Originally Posted by
salva84
Yes, I know, the open drivers are nice, but if you have a graphic card like mine (ati 5850) with fans, you have to select the "low_profile", and then all the unity and gnome-shell effects become "slideshows"....

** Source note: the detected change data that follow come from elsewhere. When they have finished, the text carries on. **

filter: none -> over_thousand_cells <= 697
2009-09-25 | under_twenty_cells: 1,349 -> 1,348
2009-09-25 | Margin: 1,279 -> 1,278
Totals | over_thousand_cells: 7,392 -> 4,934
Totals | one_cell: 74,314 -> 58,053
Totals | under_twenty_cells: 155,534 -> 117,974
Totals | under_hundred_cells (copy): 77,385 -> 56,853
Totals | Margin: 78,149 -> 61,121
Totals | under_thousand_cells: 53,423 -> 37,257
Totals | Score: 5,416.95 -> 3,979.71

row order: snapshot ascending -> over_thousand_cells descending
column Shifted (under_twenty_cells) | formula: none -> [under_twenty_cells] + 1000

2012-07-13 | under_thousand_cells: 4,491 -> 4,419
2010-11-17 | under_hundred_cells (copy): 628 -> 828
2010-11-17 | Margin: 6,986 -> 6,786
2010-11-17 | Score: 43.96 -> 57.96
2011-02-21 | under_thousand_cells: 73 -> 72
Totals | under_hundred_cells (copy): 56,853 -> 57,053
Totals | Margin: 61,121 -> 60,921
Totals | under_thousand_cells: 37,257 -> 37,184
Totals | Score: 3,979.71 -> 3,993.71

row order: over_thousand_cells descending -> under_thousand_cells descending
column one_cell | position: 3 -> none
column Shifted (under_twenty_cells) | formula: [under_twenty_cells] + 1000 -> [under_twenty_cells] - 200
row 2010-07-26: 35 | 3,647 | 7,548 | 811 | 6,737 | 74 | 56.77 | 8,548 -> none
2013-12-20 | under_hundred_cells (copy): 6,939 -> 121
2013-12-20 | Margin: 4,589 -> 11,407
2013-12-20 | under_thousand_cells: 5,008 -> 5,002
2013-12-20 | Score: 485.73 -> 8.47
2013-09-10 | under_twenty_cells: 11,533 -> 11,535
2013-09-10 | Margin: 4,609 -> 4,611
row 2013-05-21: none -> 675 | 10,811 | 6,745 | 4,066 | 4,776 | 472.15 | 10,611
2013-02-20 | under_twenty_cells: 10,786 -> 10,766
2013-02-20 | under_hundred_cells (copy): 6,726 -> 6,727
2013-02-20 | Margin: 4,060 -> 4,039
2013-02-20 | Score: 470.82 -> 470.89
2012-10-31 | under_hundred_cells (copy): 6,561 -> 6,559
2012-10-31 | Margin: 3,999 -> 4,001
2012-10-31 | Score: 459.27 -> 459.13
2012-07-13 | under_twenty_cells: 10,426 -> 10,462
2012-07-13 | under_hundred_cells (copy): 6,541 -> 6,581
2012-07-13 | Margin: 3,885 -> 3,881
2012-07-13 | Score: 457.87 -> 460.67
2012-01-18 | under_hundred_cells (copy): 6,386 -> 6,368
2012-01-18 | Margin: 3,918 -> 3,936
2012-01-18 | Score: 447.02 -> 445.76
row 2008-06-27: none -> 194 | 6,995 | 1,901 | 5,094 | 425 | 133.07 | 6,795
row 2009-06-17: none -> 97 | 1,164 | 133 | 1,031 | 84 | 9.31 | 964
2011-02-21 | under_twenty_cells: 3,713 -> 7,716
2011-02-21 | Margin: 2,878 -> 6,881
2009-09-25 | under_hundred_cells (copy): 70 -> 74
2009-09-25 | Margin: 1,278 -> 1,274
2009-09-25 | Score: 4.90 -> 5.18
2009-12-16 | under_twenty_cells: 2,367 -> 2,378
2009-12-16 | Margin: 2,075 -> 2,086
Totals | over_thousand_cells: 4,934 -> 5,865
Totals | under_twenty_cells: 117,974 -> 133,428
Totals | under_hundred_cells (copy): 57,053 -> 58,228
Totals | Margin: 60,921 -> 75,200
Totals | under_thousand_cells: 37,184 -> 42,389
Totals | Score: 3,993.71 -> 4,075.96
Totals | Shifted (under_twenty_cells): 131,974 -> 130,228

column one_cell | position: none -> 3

Although, it does allow for finer control of power/fans speeds. I bound a script to a keyboard shortcut that takes care of that for me. Now I just press Ctrl + 1 for lower power, Ctrl + 2 for medium, Ctrl + 3 for default, and Ctrl + 4 for high.
Code:
cat ~/.bin/gpu_power
#!/bin/bash
case "$1" in
low)
gksu 'echo low > /sys/class/drm/card0/device/power_profile' &&
notify-send --hint=int:transient:1 -t 2000 "Low GPU Power" "`cat /proc/dri/0/name`"
;;
mid)
gksu 'echo mid > /sys/class/drm/card0/device/power_profile' &&
notify-send --hint=int:transient:1 -t 2000 "Medium GPU Power" "`cat /proc/dri/0/name`"
;;
default)
gksu 'echo default > /sys/class/drm/card0/device/power_profile' &&
notify-send --hint=int:transient:1 -t 2000 "Default GPU Power" "`cat /proc/dri/0/name`"
;;
high)
gksu 'echo high > /sys/class/drm/card0/device/power_profile' &&
notify-send --hint=int:transient:1 -t 2000 "High GPU Power" "`cat /proc/dri/0/name`"
;;
esac
Then bind Ctrl + 1 to "gpu_power low" etc. Works well.
My HD 5770 works okay with the open driver. Not much worse than the catalyst proprietary one.